- _Information_:
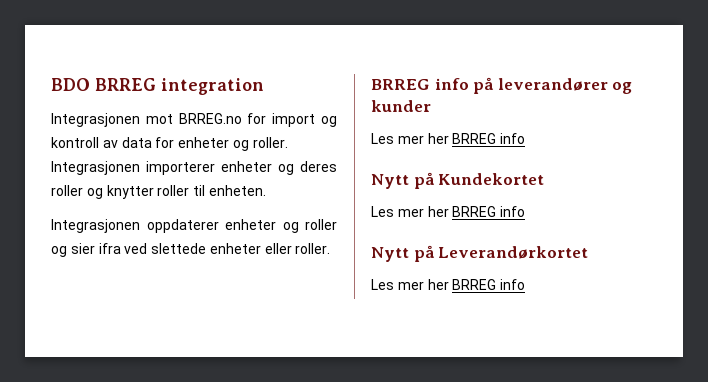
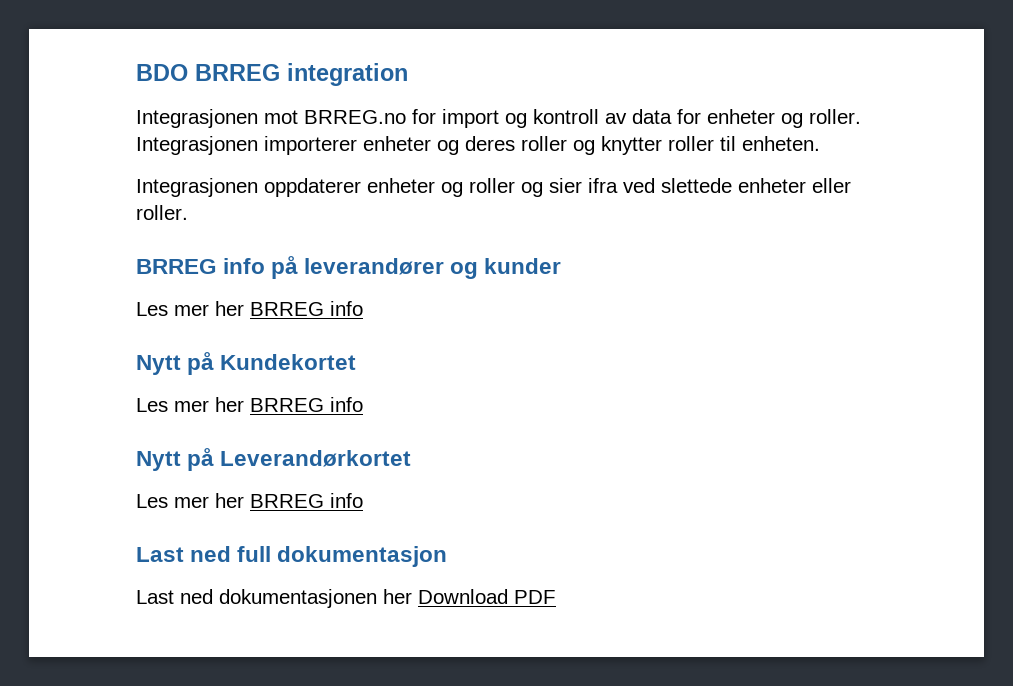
+ Last ned full dokumentasjon
+ Last ned dokumentasjonen her Download PDF

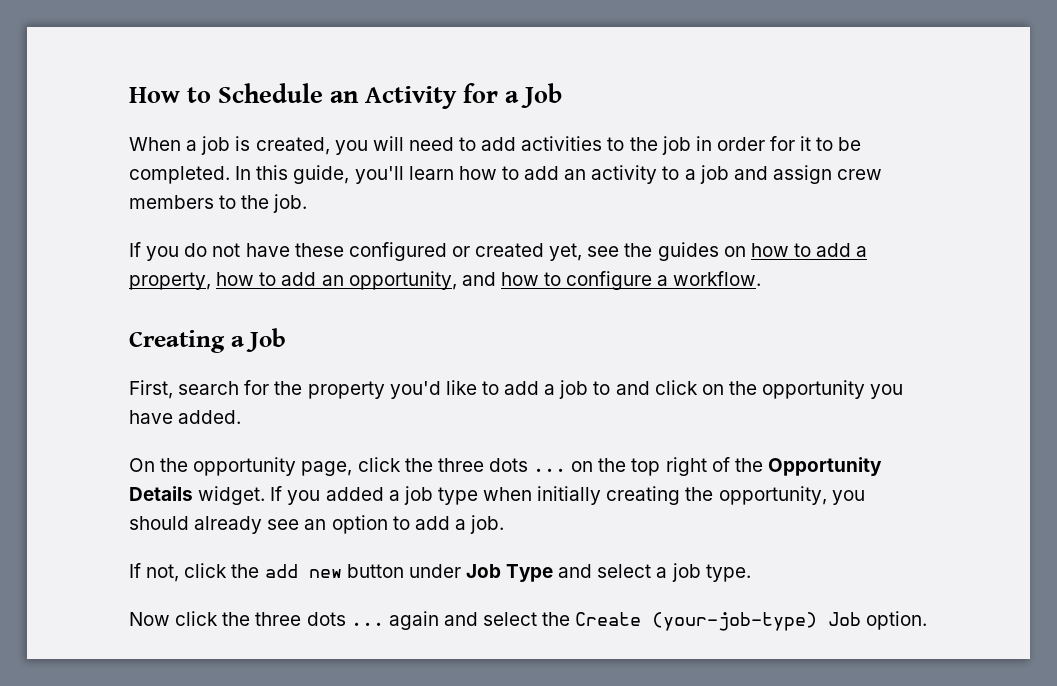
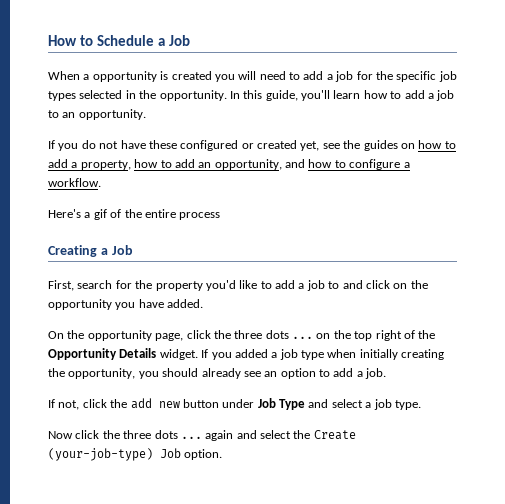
- How to Schedule an Activity for a Job
+ How to Schedule a Job
- When a job is created, you will need to add activities to the job in order for it to be completed.
+ When a opportunity is created you will need to add a job for the specific job types selected in the opportunity.
- In this guide, you'll learn how to add an activity to a job and assign crew members to the job.
+ In this guide, you'll learn how to add a job to an opportunity.
+ Here's a gif of the entire process

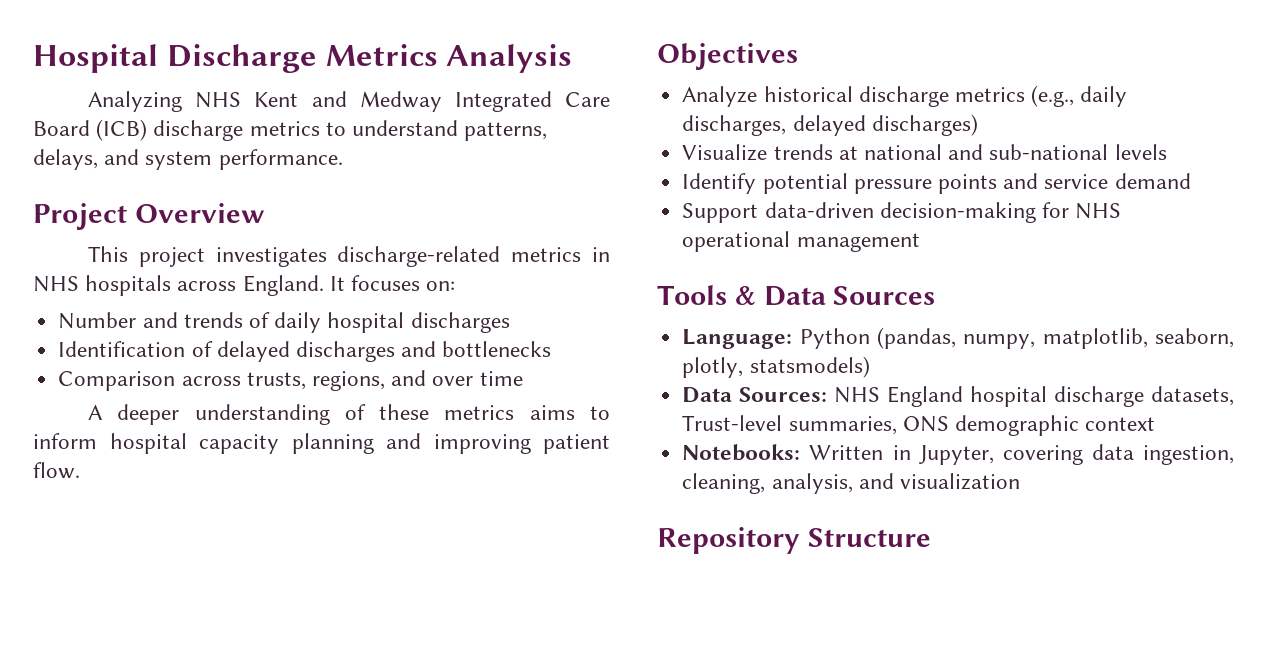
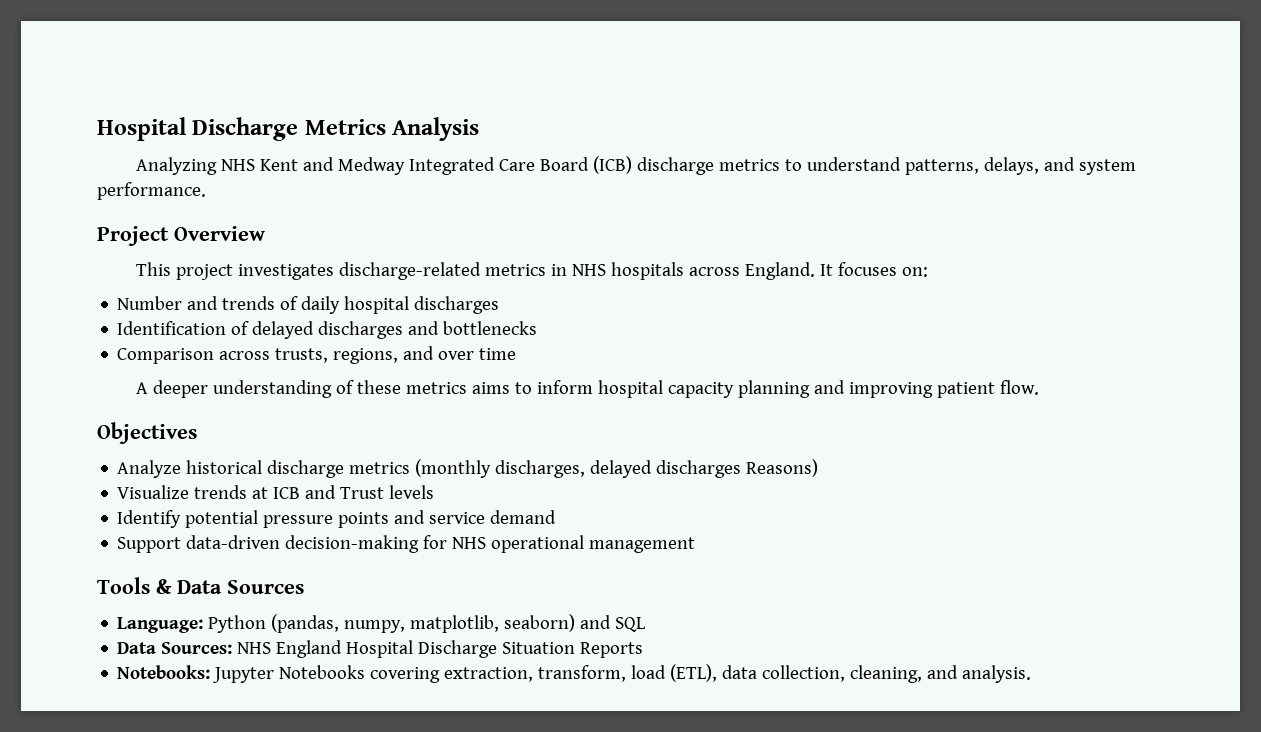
- Analyze historical discharge metrics (e.g., daily discharges, delayed discharges)
+ Analyze historical discharge metrics (monthly discharges, delayed discharges Reasons)
- Visualize trends at national and sub-national levels
+ Visualize trends at ICB and Trust levels
- Language: Python (pandas, numpy, matplotlib, seaborn, plotly, statsmodels)
+ Language: Python (pandas, numpy, matplotlib, seaborn) and SQL
- Data Sources: NHS England hospital discharge datasets, Trust-level summaries, ONS demographic context
- Notebooks: Written in Jupyter, covering data ingestion, cleaning, analysis, and visualization
- Repository Structure
+ Data Sources: NHS England Hospital Discharge Situation Reports
+ Notebooks: Jupyter Notebooks covering extraction, transform, load (ETL), data collection, cleaning, and analysis.

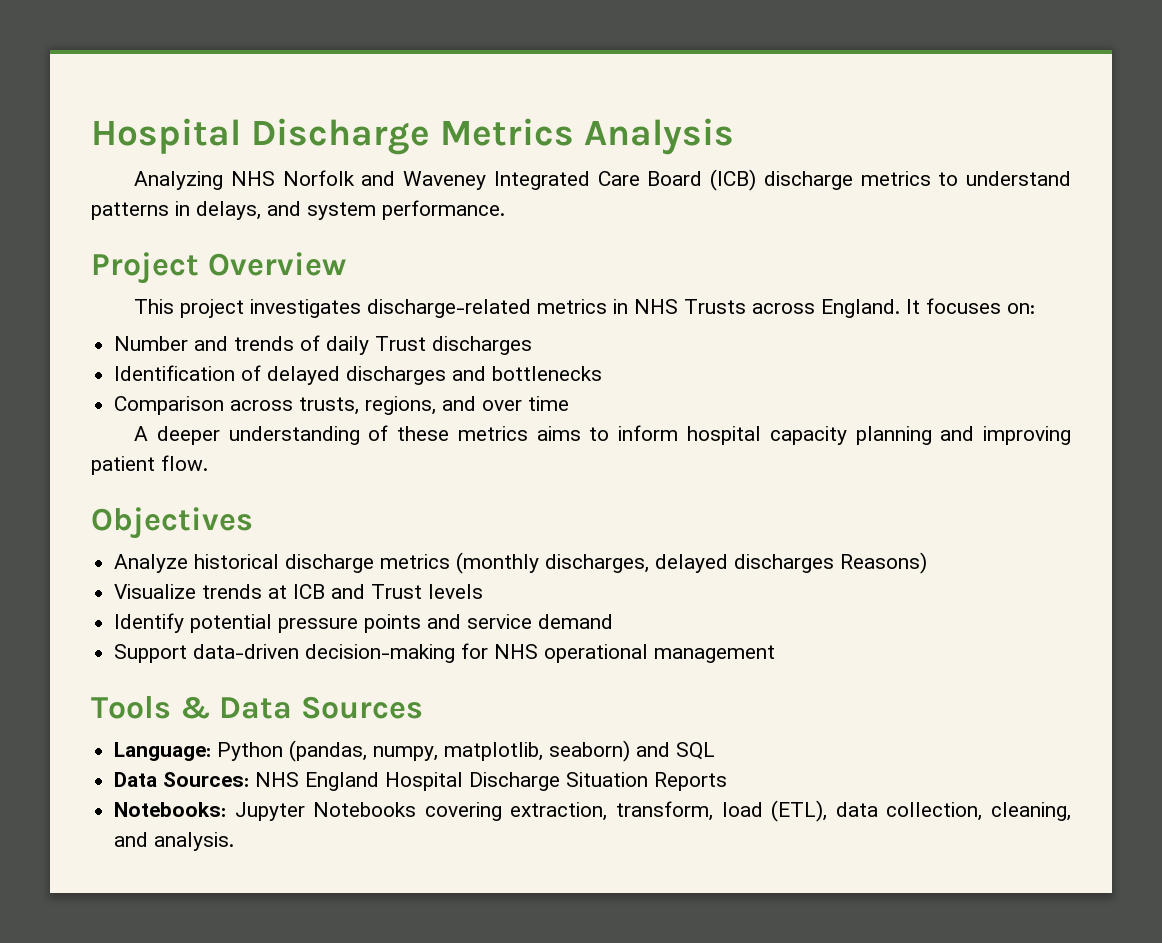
- Analyzing NHS Kent and Medway Integrated Care Board (ICB) discharge metrics to understand patterns, delays, and system performance.
+ Analyzing NHS Norfolk and Waveney Integrated Care Board (ICB) discharge metrics to understand patterns in delays, and system performance.
- This project investigates discharge-related metrics in NHS hospitals across England.
+ This project investigates discharge-related metrics in NHS Trusts across England.
- Number and trends of daily hospital discharges
+ Number and trends of daily Trust discharges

- _Work task_: Look back at the entries above and repeat, unchanged, every line from the line holding "and Trust levels" through the line holding "Discharge Situation Reports".

- _Task solution_:
+ Visualize trends at ICB and Trust levels
- Language: Python (pandas, numpy, matplotlib, seaborn, plotly, statsmodels)
+ Language: Python (pandas, numpy, matplotlib, seaborn) and SQL
- Data Sources: NHS England hospital discharge datasets, Trust-level summaries, ONS demographic context
- Notebooks: Written in Jupyter, covering data ingestion, cleaning, analysis, and visualization
- Repository Structure
+ Data Sources: NHS England Hospital Discharge Situation Reports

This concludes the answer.